И всё же, несмотря на различные оборонительные ухищрения и неподступный вид, ежи – лакомая добыча не только для многих рыб, для своих ближайших родственников – хищных морских звёзд, но и для человека. В пищу идут зрелые гонады, «икра» некоторых видов североатлантических и тихоокеанских ежей.
Лучший способ собрать рыб вокруг себя – раздробить ежа.
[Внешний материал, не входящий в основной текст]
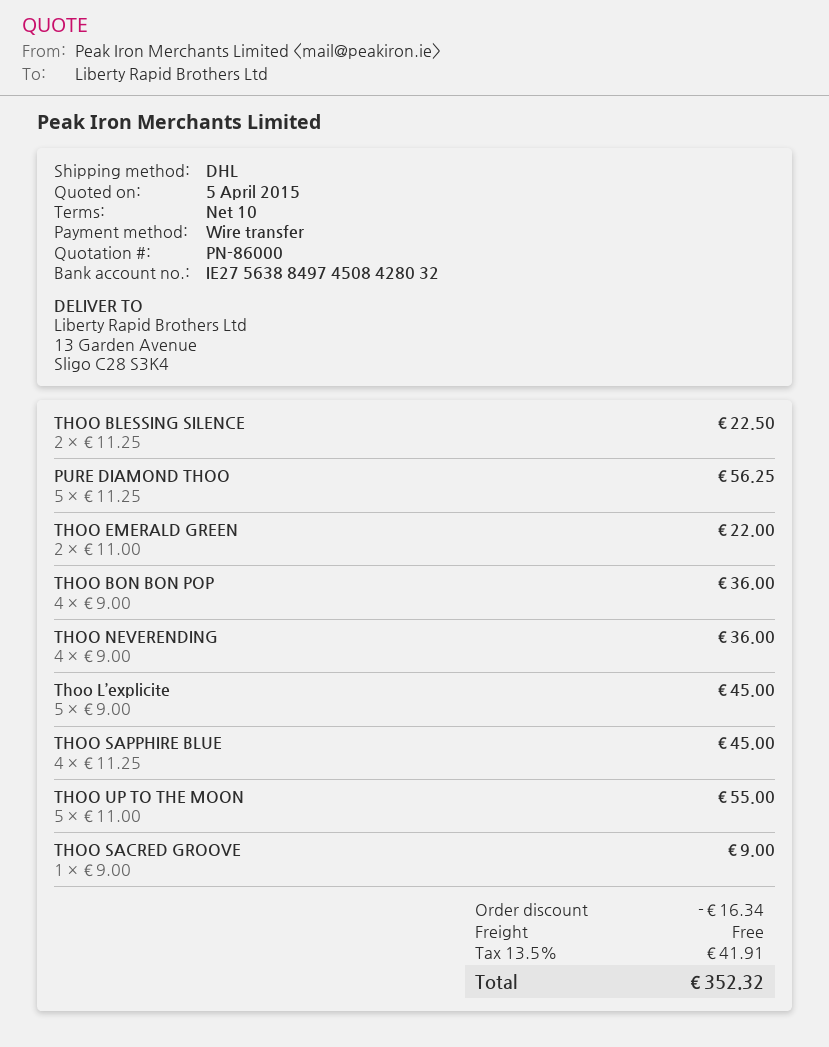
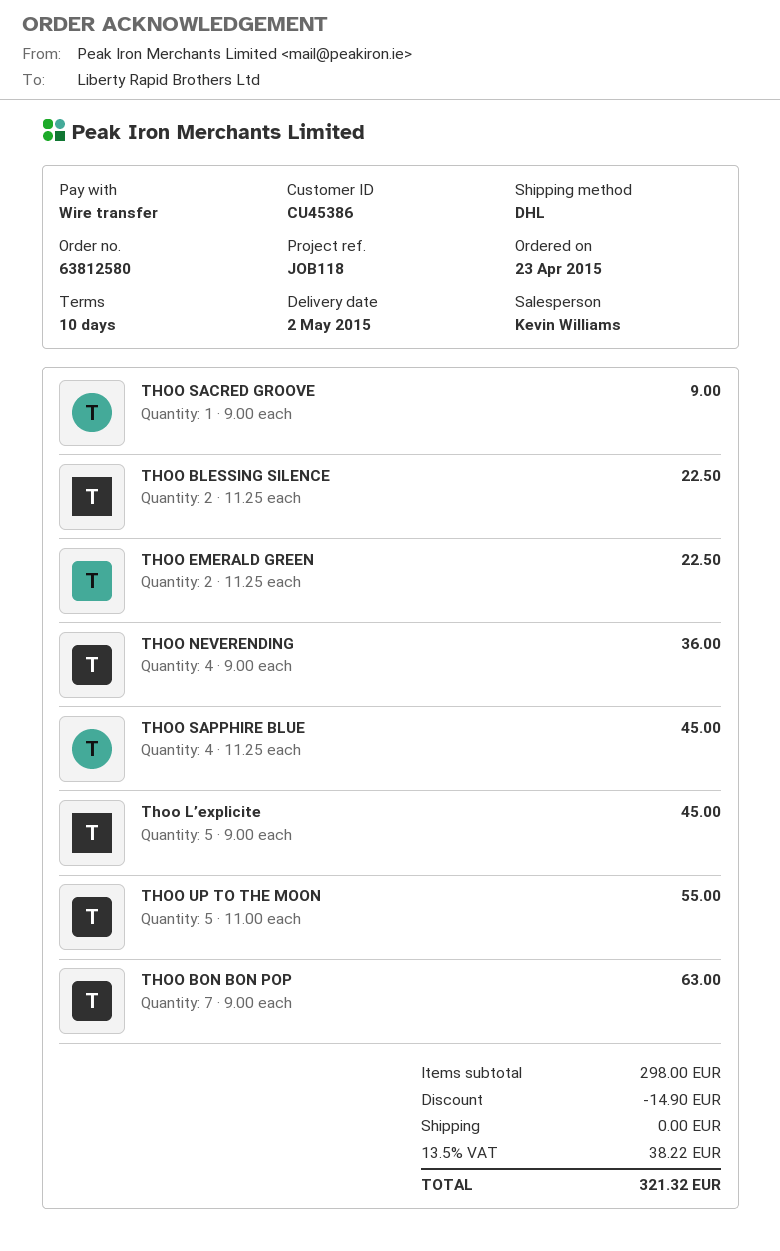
PURE DIAMOND THOO: 5 x 11.25 = 56.25 -> none
THOO EMERALD GREEN: 2 x 11.00 = 22.00 -> 2 x 11.25 = 22.50
THOO BON BON POP: 4 x 9.00 = 36.00 -> 7 x 9.00 = 63.00
discount: 16.34 -> 14.90
tax: 13.5% = 41.91 -> 13.5% = 38.22
total: 352.32 -> 321.32

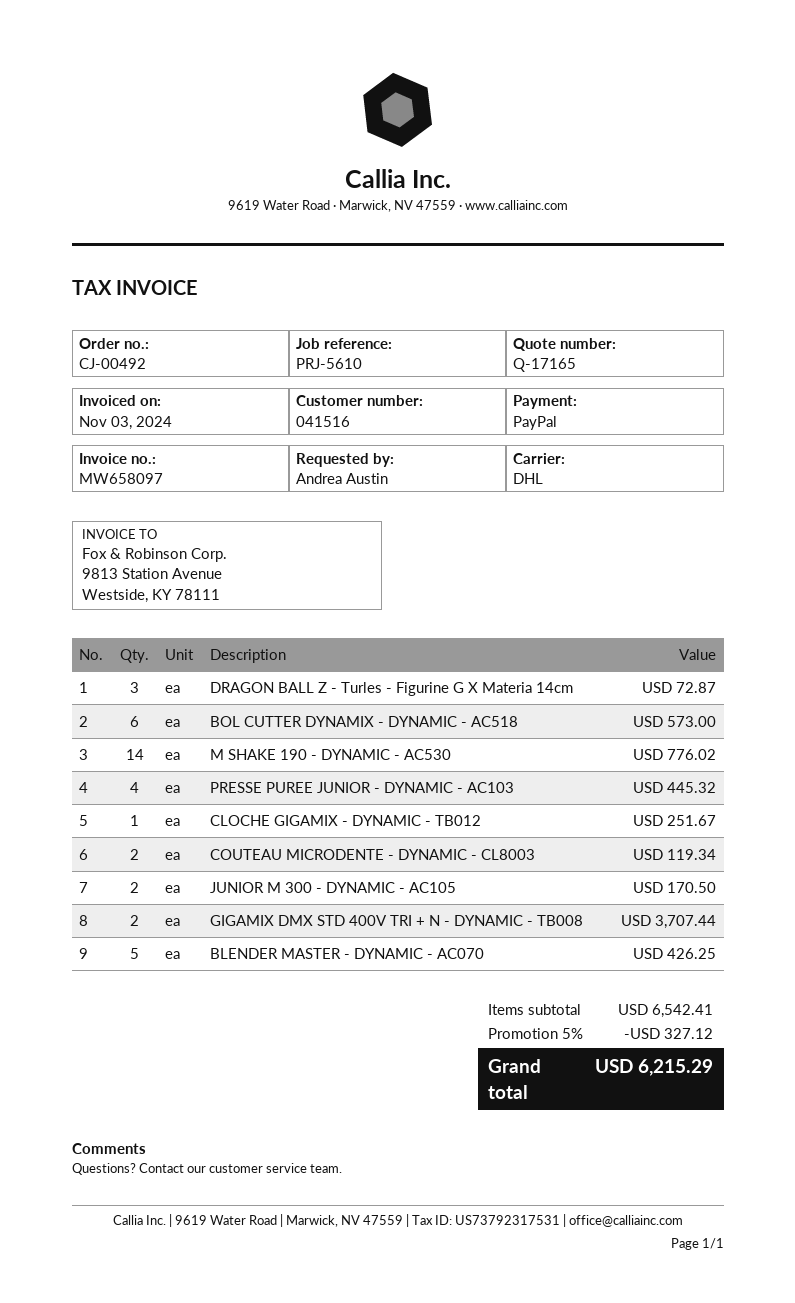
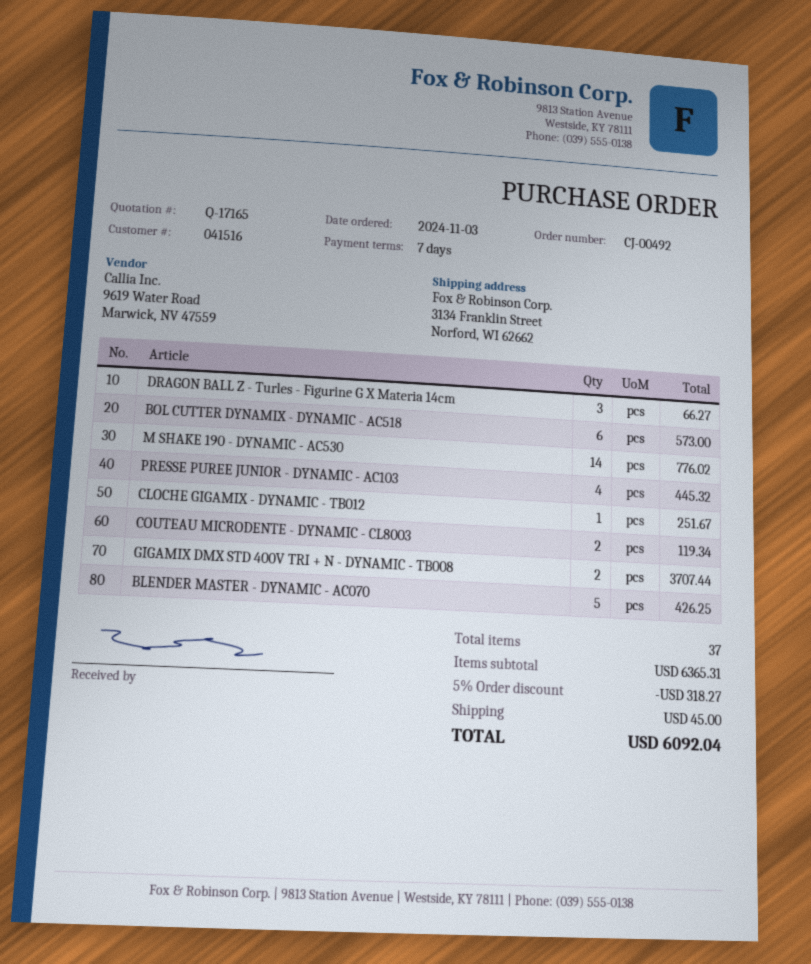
DRAGON BALL Z - Turles - Figurine G X Materia 14cm: 3 for 72.87 -> 3 for 66.27
JUNIOR M 300 - DYNAMIC - AC105: 2 for 170.50 -> none
subtotal: 6542.41 -> 6365.31
discount: 5% = 327.12 -> 5% = 318.27
shipping: none -> 45.00
total: 6215.29 -> 6092.04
Правда, рыбы пожирают его с такой скоростью, что не успеваешь не то, что определить всех участников калейдоскопического хоровода, а и просто отметить собравшихся на пиршество.
У ежа, оторванного прибоем от субстрата, мало шансов уцелеть, угнездиться на новом месте, особенно если дно песчаное, поэтому они малоподвижны, как деды-пенсионеры перед телевизором. При попытках отделить ежей от грунта они изо всех сил упираются иглами в стены укрытия, присасываются к ним ножками, а перекочёвки совершают в тёмное время суток под прикрытием камней, чтобы всегда можно было занять круговую оборону.
В случае крайней ежиной необходимости сменить место, они каким-то образом договариваются и, собравшись большой группой, ощущая кончиками игл друг друга, неторопливо и плавно, словно хоровод из ансамбля «Берёзка», перебираются на другой край подводной поляны. Это умение передвигаться определённым строем и всем разом присуще только ежам диадемам.
Уж не у ежей ли переняли римляне, приморские жители, свой знаменитый непобедимый воинский строй – когорту? Он ведь тоже уникален в мире древних воителей. Континентальные обитатели до этого не додумались…
Движение амбулакральных ножек осуществляется следующим образом: жидкость в полости тела, близкая по составу к морской воде закачивается в специальные ампулы, лежащие в основе каждой ножки. После сокращения мускулатуры ампулы она поступает в ножку, та вытягивается и напрягается, а присоска на конце её прикрепляется к субстрату. Теперь уже сокращается мускулатура ножки, и к ней подтягивается всё тело ежа. Любопытно, что ёж может передвигаться и на коротких иглах, словно на ходулях.
При взгляде со стороны такое кочевье трудно назвать ходьбой, так как ползут ежи чрезвычайно медленно, несколько сантиметров в минуту. Да и римская когорта тоже не ставила рекордов по бегу, её задача была победить. Вот и ежи; даже разбойничья ватага их врагов, настырных балистид-спинорогов или губанов, способна выхватить одного-двух бойцов, остальная компания благополучно достигает цели, то есть побеждает.
На ровном илистом или песчаном грунте, где ежу не за что уцепиться, он чаще всего подвергается атаке спинорогов или губанов. Губаны даже приспособились молодых ежат глотать вместе с доспехами. Происходит это только днём, ночью ежиные враги спят. Чтобы добраться до уязвимого беззащитного брюшка, эти вёрткие рыбы наваливаются всей шайкой и вымывают из-под него грунт струёй воды, набранной в рот, ею же переворачивая ежа на спину, непрерывно и слаженно атакуя со всех сторон; согласованность их поведения воистину волчья.
Любопытно, что даже если рядом нет балистиды, стоит выбить ежа из сплочённых рядов, оборотив вверх брюшком, как неведомо откуда появляются эти любители ежатины и мгновенно разрывают добычу на части.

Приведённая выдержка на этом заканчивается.